競走馬のサイレンススズカは、スタートから先頭に立って後続を引き離し、そのまま逃げ切るレーススタイルで1998年に圧倒的な強さを誇った。誰もが「どこまで強くなるのか」と期待を抱いたが、その期待がピークに達した同年11月、GI天皇賞・秋というレースで、サイレンススズカは先頭を走る最中に脚を骨折。そのまま競走を中止してしまった。骨折は重度であり、同馬を救うすべは見つからず、最終的に安楽死の処置が取られてしまった。
 
 アニメ版のウマ娘は、このストーリーを題材にしたエピソードを描き、余白部分を埋めた。

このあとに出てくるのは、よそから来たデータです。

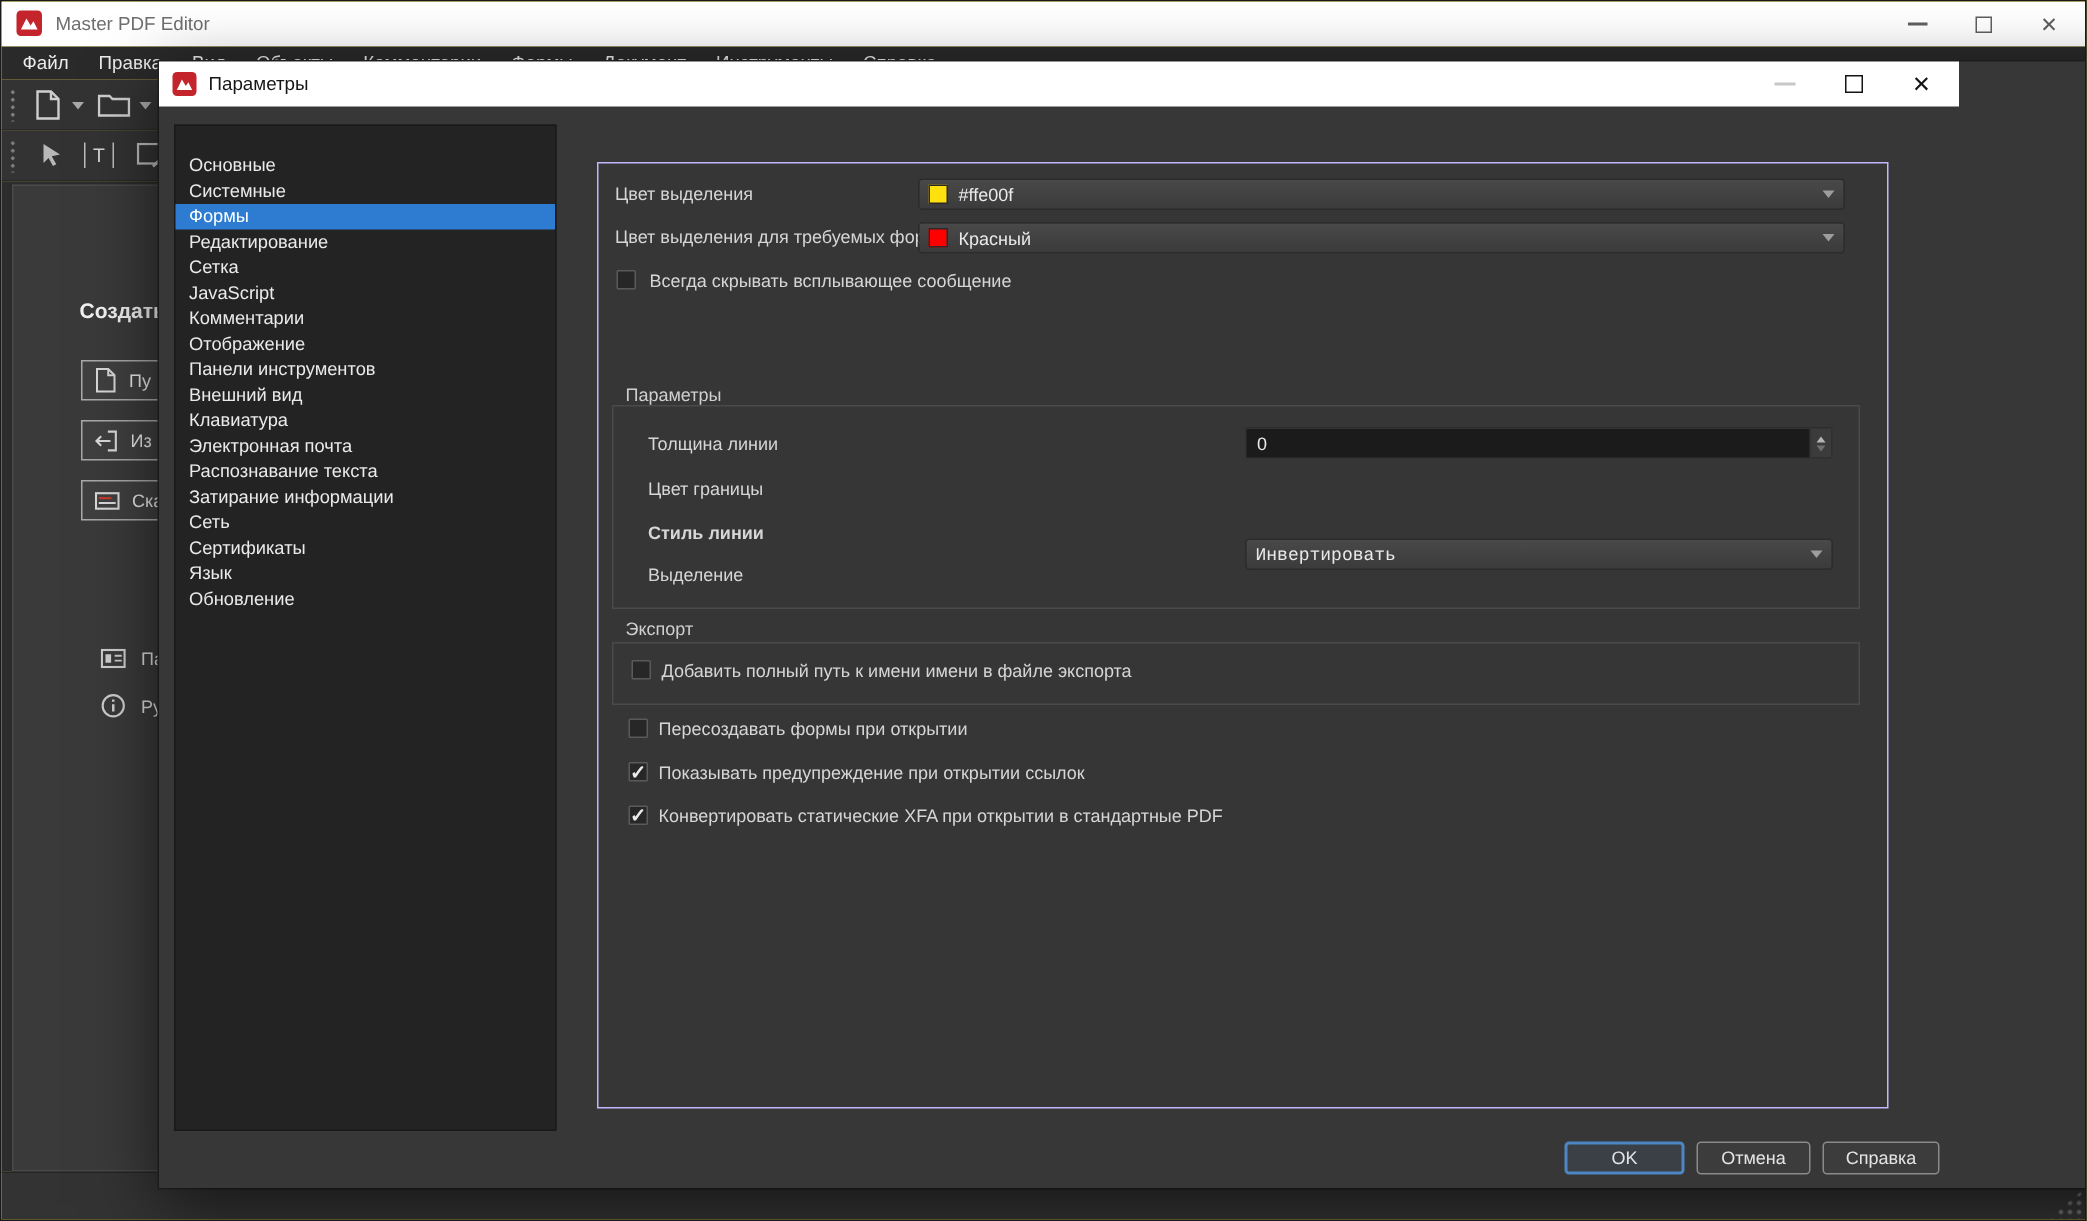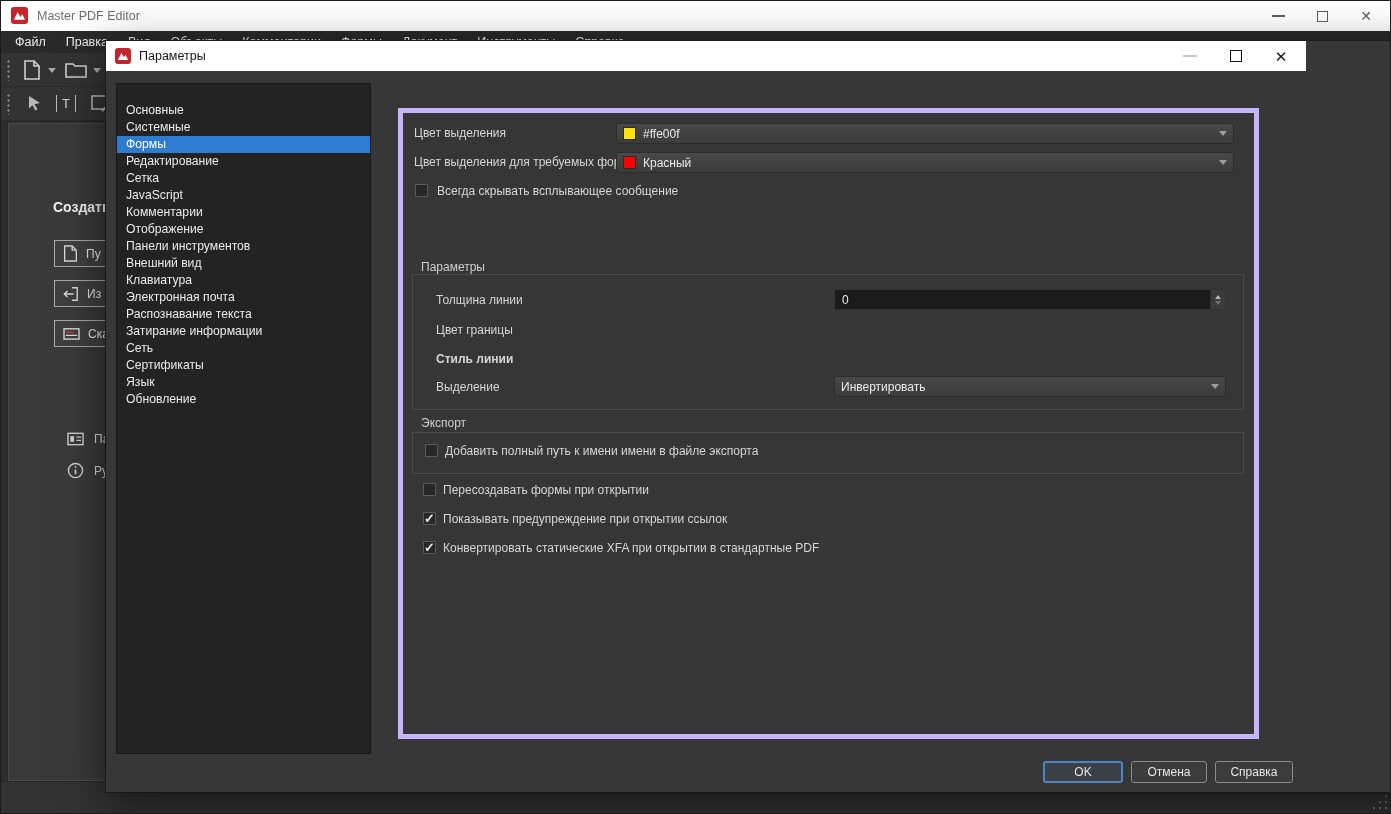"Цвет выделения" .panel { border: 5px solid #c4b5fd -> 1px solid #c4b5fd }
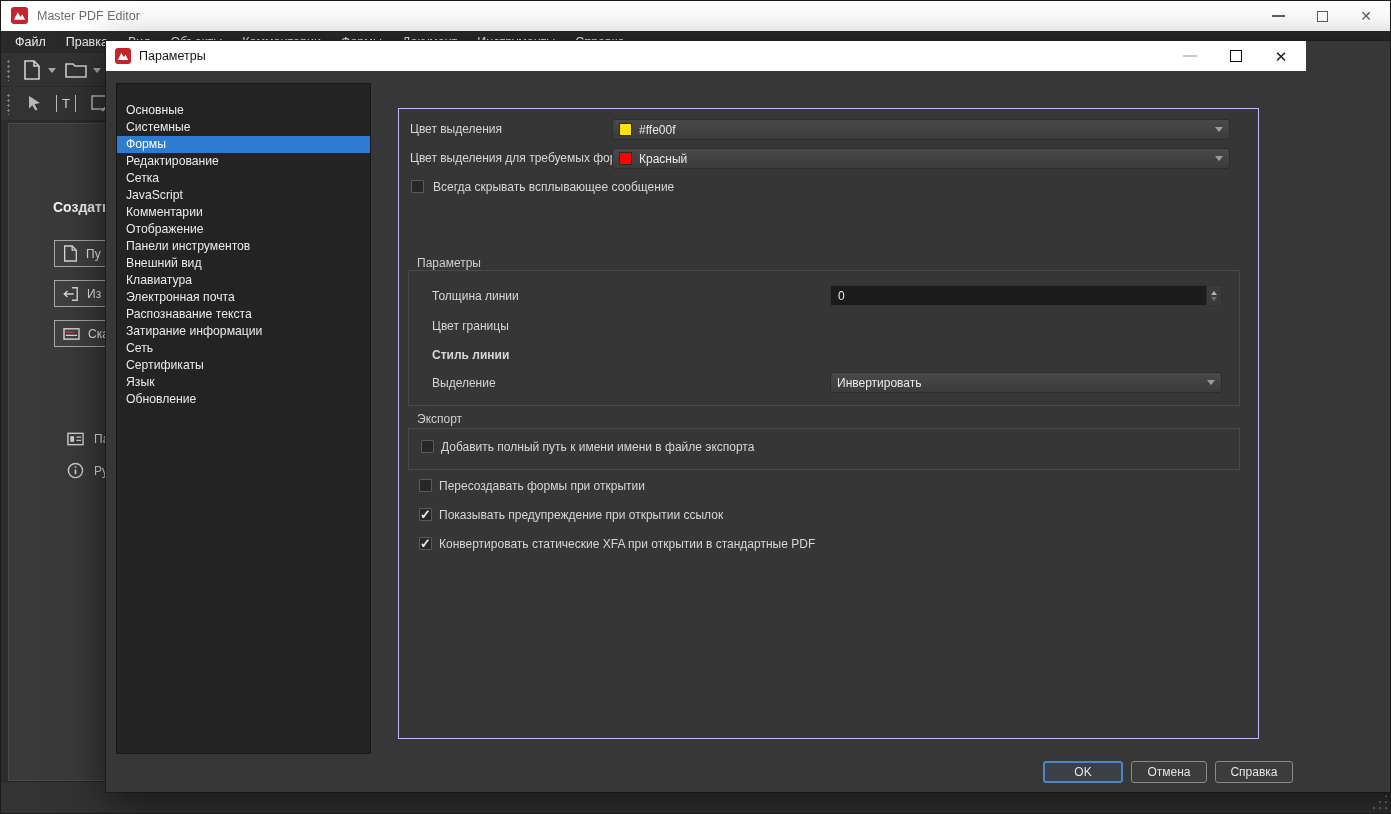"Инвертировать" div.combo { font-family: none -> Liberation Mono, monospace; top: 263px -> 250px }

サイレンススズカが天皇賞・秋で骨折するまでは事実通りだったが、その後、彼女は長い休養・リハビリ期間を経て、1年を超えるブランクを跳ね返し復活勝利を飾った。
 
 サイレンススズカの悲劇は、多くの競馬ファンが避けたい記憶だ。その悲劇を名馬の擬人化で表現すれば、一定のアレルギー反応が起きるリスクは予想される。しかし、サイレンススズカのエピソードは好意的な反応が多く、その後の人気上昇につながった。このエピソードの成功は、ウマ娘という競馬の擬人化コンテンツが手応えを得た瞬間でもあるだろう。

ゲームの延期期間が
大ヒットの土台を整えた

 ウマ娘の発表当時は、否定的な反応を示すファンも大きく、キワモノ扱いされたこともあった。ファンの反応を見ながら、競馬の擬人化のあり方やバランスをつかんできた印象がある。
 
 そう考えると、ウマ娘コンテンツの本命であるスマホゲームを延期し続けたのは正しい判断だったかもしれない。発表から2年以上たち、満を持して投入したゲームが大ヒットしたのは、十分な試行錯誤の期間を設けたことも大きかっただろう。
 
 ちなみに、ウマ娘は過去の名馬を題材にしているが、ディープインパクトやオルフェーヴルなど、近年、圧倒的な強さで競馬界を席巻し、知名度も高い馬が入っていない。
 
 これらの馬がキャラ化されていない理由を臆測で語るのは避けたいが、今後、こういった馬名が“ウマ娘”として登場することはあるのだろうか。コンテンツの人気が出る中で風向きが変わる可能性はある。
 
 ウマ娘を起点に実際の競馬を見る人も出ており、競馬界にとっても新たなファン獲得の機会となりつつある。今後ますます「ウマ娘」は快走する気がしてならない。